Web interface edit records

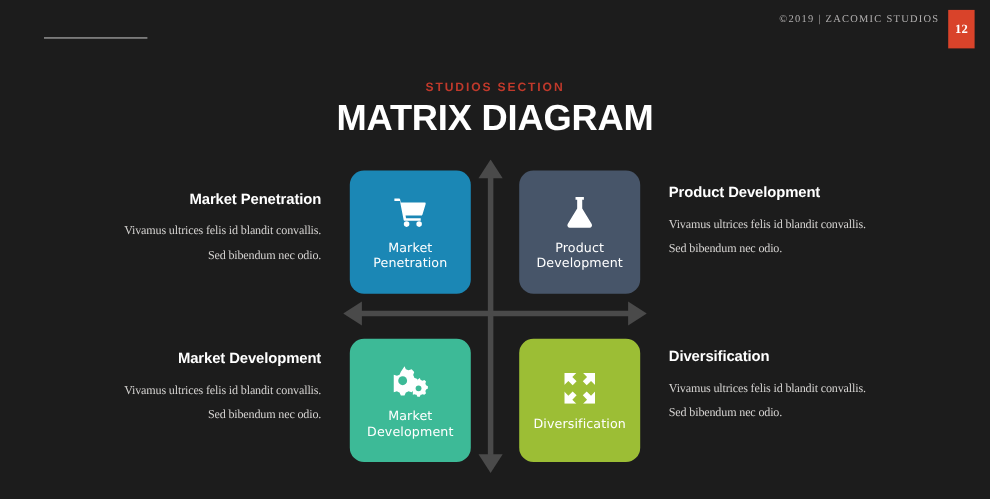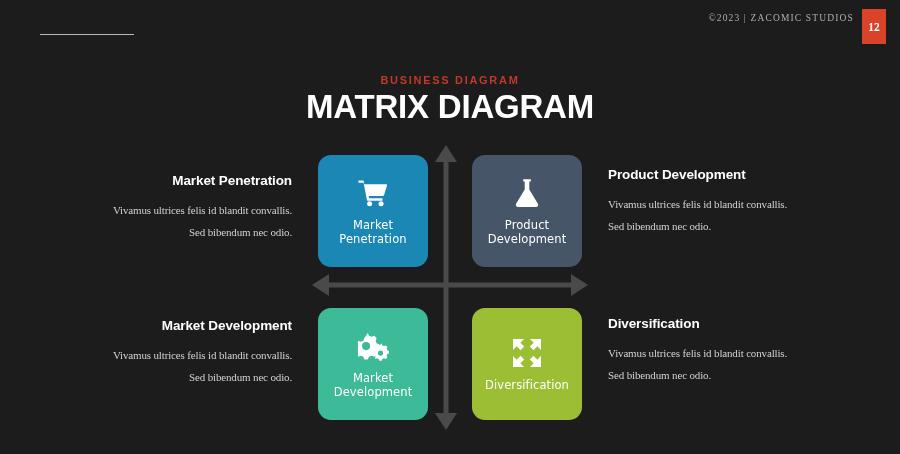"©2023 | ZACOMIC STUDIOS" div.credit { text: 2023 -> 2019 }
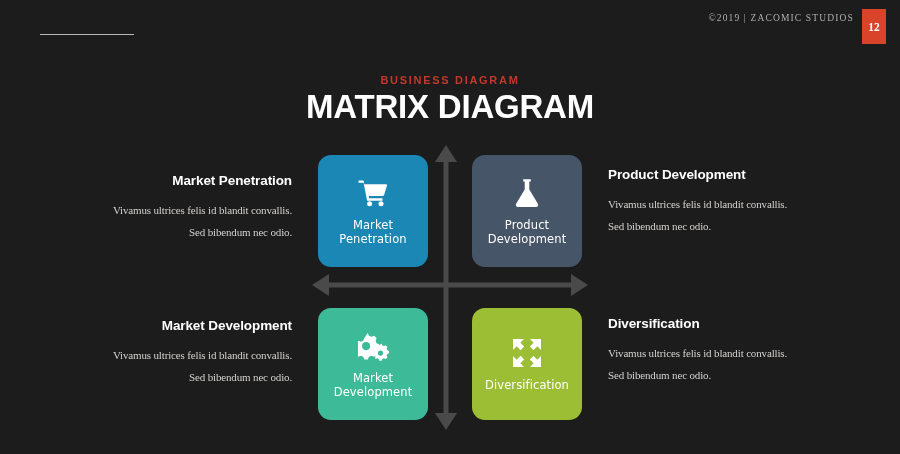"BUSINESS DIAGRAM" div.eyebrow { text: BUSINESS DIAGRAM -> STUDIOS SECTION }
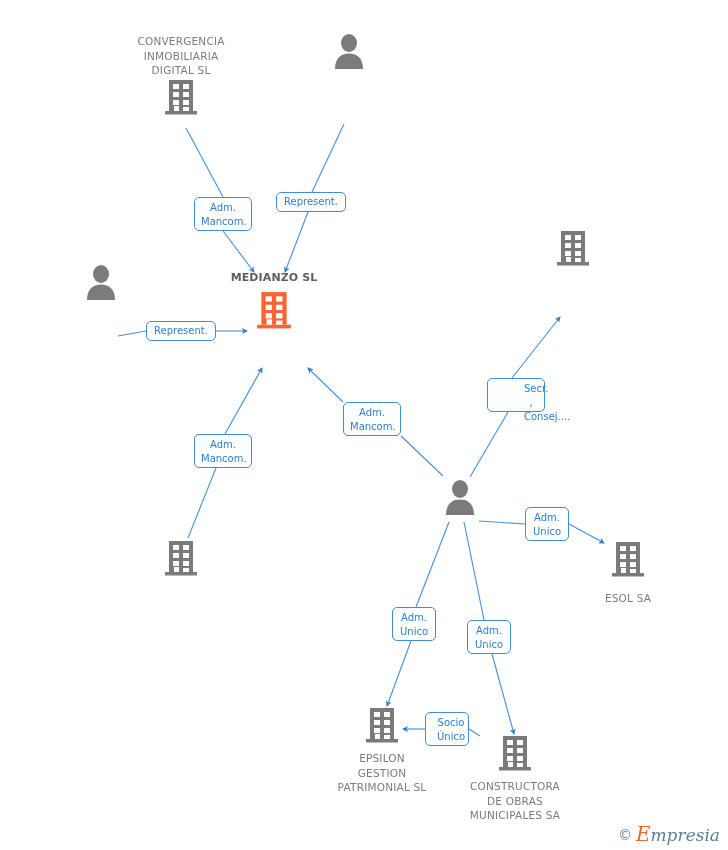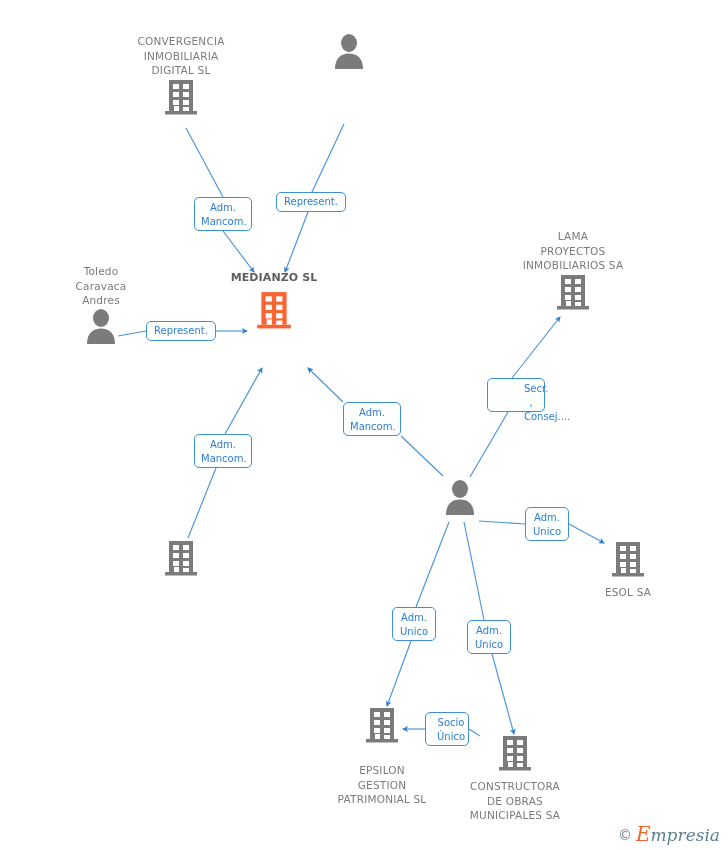"LAMA" div.caption { html: <div>LAMA PROYECTOS INMOBILIARIOS SA</div> -> none }
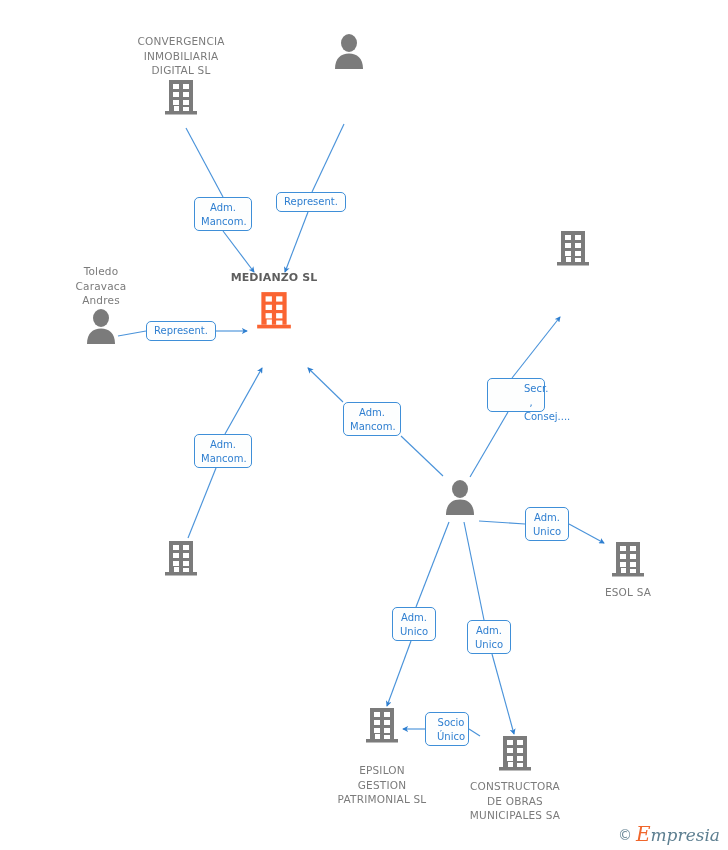"Toledo" div.caption { html: <div>Toledo Caravaca Andres</div> -> none }
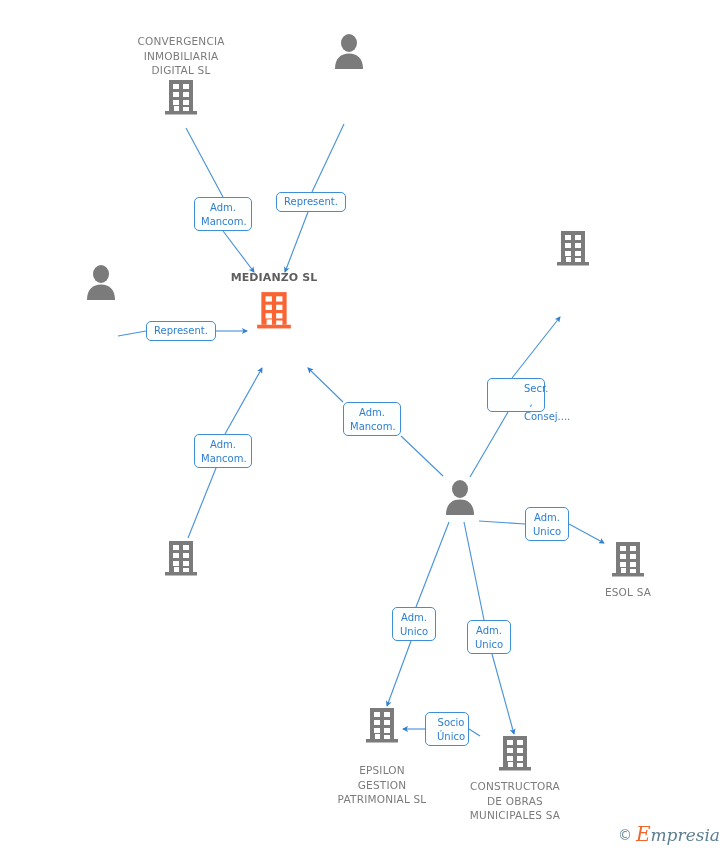"ESOL SA" div.caption { margin-top: 3px -> 9px }
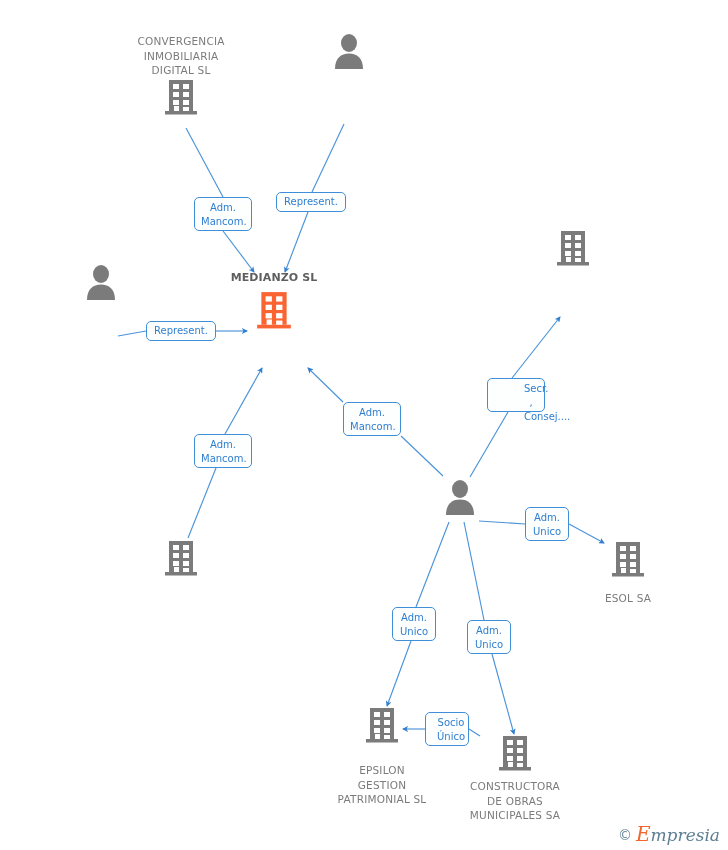"EPSILON" div.caption { margin-top: 15px -> 3px }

Problem requirements.
Set down the entries exactly as they appear, with every picture left out.

Response to this task.
"©2023 | ZACOMIC STUDIOS" div.credit { text: 2023 -> 2019 }
"BUSINESS DIAGRAM" div.eyebrow { text: BUSINESS DIAGRAM -> STUDIOS SECTION }
"LAMA" div.caption { html: <div>LAMA PROYECTOS INMOBILIARIOS SA</div> -> none }
"Toledo" div.caption { html: <div>Toledo Caravaca Andres</div> -> none }
"ESOL SA" div.caption { margin-top: 3px -> 9px }
"EPSILON" div.caption { margin-top: 15px -> 3px }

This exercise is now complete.